OCGN iron condor positions are structurally neutral / range-bound; the modeled P&L assumes European-style exercise at expiration and ignores early assignment, transaction costs, dividends paid before expiry on the stock leg (when present), and the bid-ask spread on the listed chain. OCGN positions also carry Healthcare sector concentration risk; news flow inside the sector (peer earnings, regulatory shifts, supply-chain headlines) can move OCGN alongside the broader basket even when OCGN-specific fundamentals are unchanged. Short-premium structures like a iron condor on OCGN carry tail risk when realized volatility exceeds the implied move; review historical OCGN earnings reactions and macro stress periods before sizing. Always rebuild the position from current OCGN chain quotes before placing a trade.

Frequently asked questions

What is a iron condor on OCGN?
A iron condor on OCGN is the iron condor strategy applied to OCGN (stock).
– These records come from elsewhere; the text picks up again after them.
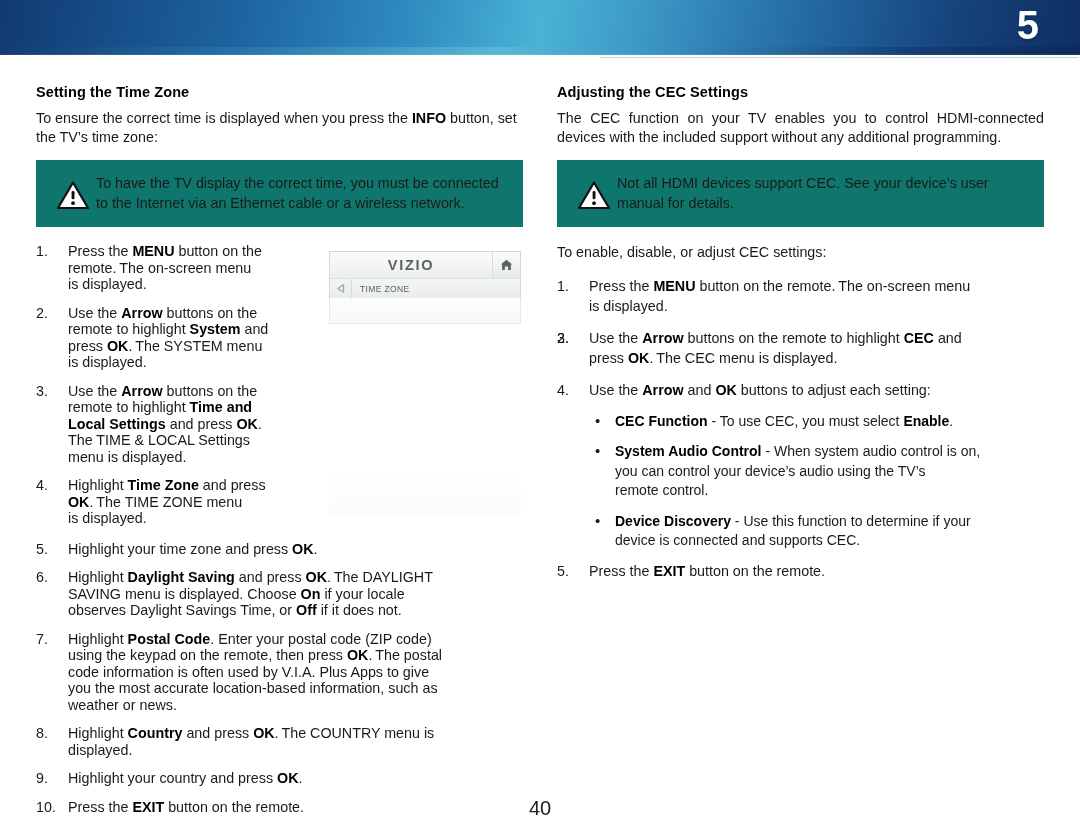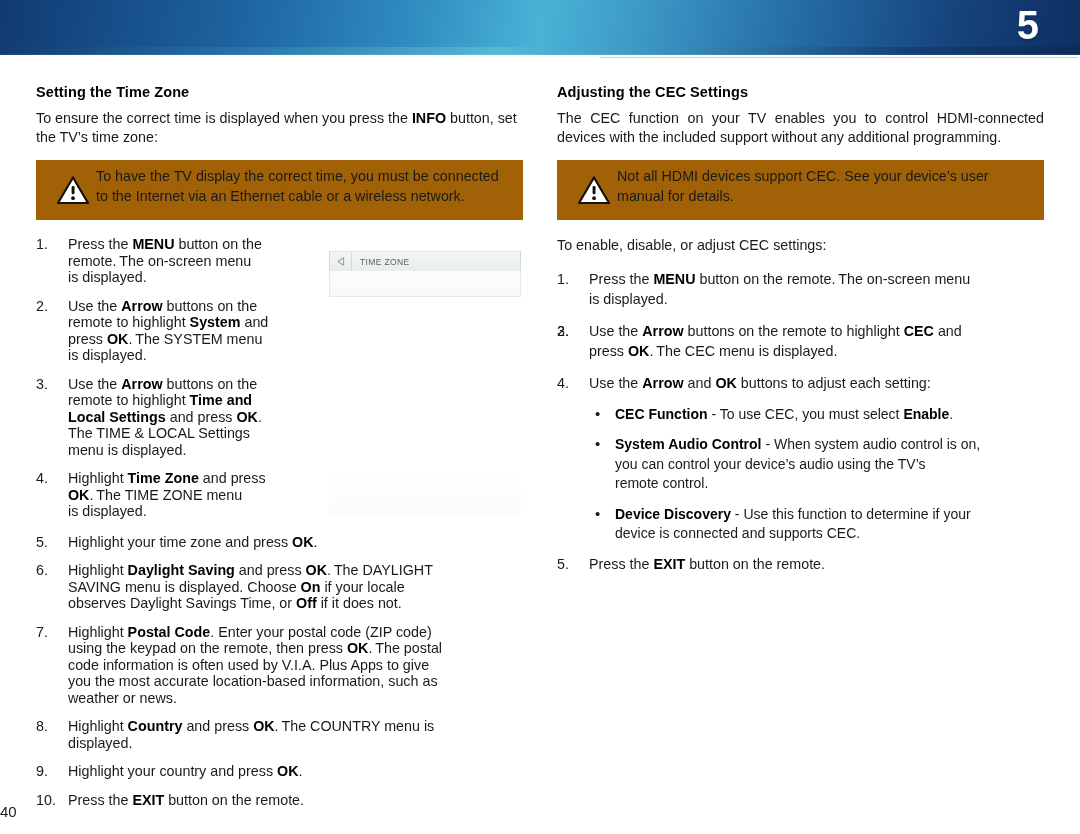--- a/index.html
+++ b/index.html
@@ -93,24 +93,24 @@
   p.intro {
     font-size: 14.3px;
     line-height: 19px;
     color: #1a1a1a;
     margin-bottom: 13px;
   }
   p.intro.justify { text-align: justify; }
 
   
   .note {
-    background: #a16207;
-    padding: 6px 14px 14px 14px;
-    display: flex;
-    align-items: center;
+    background: #0f766e;
+    padding: 13px 14px 14px 14px;
+    display: flex;
+    align-items: flex-start;
     margin-bottom: 16px;
   }
   .note-icon {
     flex: 0 0 auto;
     width: 46px;
     padding-top: 7px;
     display: flex;
     justify-content: center;
   }
   .note-text {
@@ -253,21 +253,22 @@
     height: 14px;
     background: linear-gradient(to bottom, rgba(255,255,255,1) 0%, rgba(255,255,255,0) 100%);
   }
 
   
   .footer-page {
     position: absolute;
     left: 0;
     bottom: 14px;
     width: 1080px;
-    font-size: 15px;
+    text-align: center;
+    font-size: 20px;
     color: #202020;
   }
 </style>
 </head>
 <body>
 
 <div class="page">
 
   <div class="header-band"></div>
   <div class="header-sheen"></div>
@@ -298,20 +299,28 @@
       <li><span class="num">6.</span><span>Highlight <b>Daylight Saving</b> and press <b>OK</b>. The DAYLIGHT<br>SAVING menu is displayed. Choose <b>On</b> if your locale<br>observes Daylight Savings Time, or <b>Off</b> if it does not.</span></li>
       <li><span class="num">7.</span><span>Highlight <b>Postal Code</b>. Enter your postal code (ZIP code)<br>using the keypad on the remote, then press <b>OK</b>. The postal<br>code information is often used by V.I.A. Plus Apps to give<br>you the most accurate location-based information, such as<br>weather or news.</span></li>
       <li><span class="num">8.</span><span>Highlight <b>Country</b> and press <b>OK</b>. The COUNTRY menu is<br>displayed.</span></li>
       <li><span class="num">9.</span><span>Highlight your country and press <b>OK</b>.</span></li>
       <li><span class="num">10.</span><span>Press the <b>EXIT</b> button on the remote.</span></li>
     </ol>
   </div>
 
   <div class="tv-shot">
 
+    <div class="tv-titlebar">
+      <div class="tv-logo">VIZIO</div>
+      <div class="tv-home">
+        <svg width="13" height="12" viewBox="0 0 13 12" aria-hidden="true">
+          <path d="M6.5 0.7 L12.3 5.6 L10.9 5.6 L10.9 11.1 L8.1 11.1 L8.1 7.6 L4.9 7.6 L4.9 11.1 L2.1 11.1 L2.1 5.6 L0.7 5.6 Z" fill="#5a6466"></path>
+        </svg>
+      </div>
+    </div>
 
     <div class="tv-breadcrumb">
       <div class="tv-back">
         <svg width="8" height="9" viewBox="0 0 8 9" aria-hidden="true">
           <polygon points="6.6,0.8 6.6,8.2 0.9,4.5" fill="none" stroke="#9aa3a5" stroke-width="1.1" stroke-linejoin="round"></polygon>
         </svg>
       </div>
       <div class="tv-crumb-label">TIME ZONE</div>
     </div>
The strategy is structurally neutral / range-bound: An iron condor sells a call spread and a put spread at strikes outside spot, collecting net premium that is kept if the underlying stays inside the inner short strikes. With OCGN stock trading near $1.38, the strikes shown on this page are snapped to the nearest listed OCGN chain strike and the premiums come straight from the end-of-day bid/ask midpoint.
How are OCGN iron condor max profit and max loss calculated?
Max profit equals the net credit times 100 inside the inner strikes; max loss equals wing width minus credit times 100. Two breakevens at inner strikes plus and minus the credit. For the OCGN iron condor priced from the end-of-day chain at a 30-day expiry (ATM IV 102.80%), the computed maximum profit is unbounded per contract and the computed maximum loss is unbounded per contract. Live intraday quotes will differ as the chain moves through the trading session.
What is the breakeven for a OCGN iron condor?
The breakeven for the OCGN iron condor priced on this page is no defined breakeven on the modeled curve at expiration, derived from end-of-day chain premiums. Breakeven is the underlying price at which the strategy's P&L crosses zero ignoring transaction costs and assignment risk. The current OCGN market-implied 1-standard-deviation expected move is approximately 29.47%; if the move sits well outside the breakeven distance, the structure's risk-reward becomes correspondingly tighter.
When should you consider a iron condor on OCGN?
Iron condors on OCGN are a delta-neutral premium-collection structure that profits if OCGN stock stays inside the inner short strikes; short strikes typically sit near 1 standard deviation from spot.
How does current OCGN implied volatility affect this iron condor?
OCGN ATM IV is at 102.80% with IV rank near 23.32%, which is on the low end of its 1-year range. Premium-buying structures (long call, long put, debit spreads) are relatively cheap in this regime; premium-selling structures collect less credit per unit risk.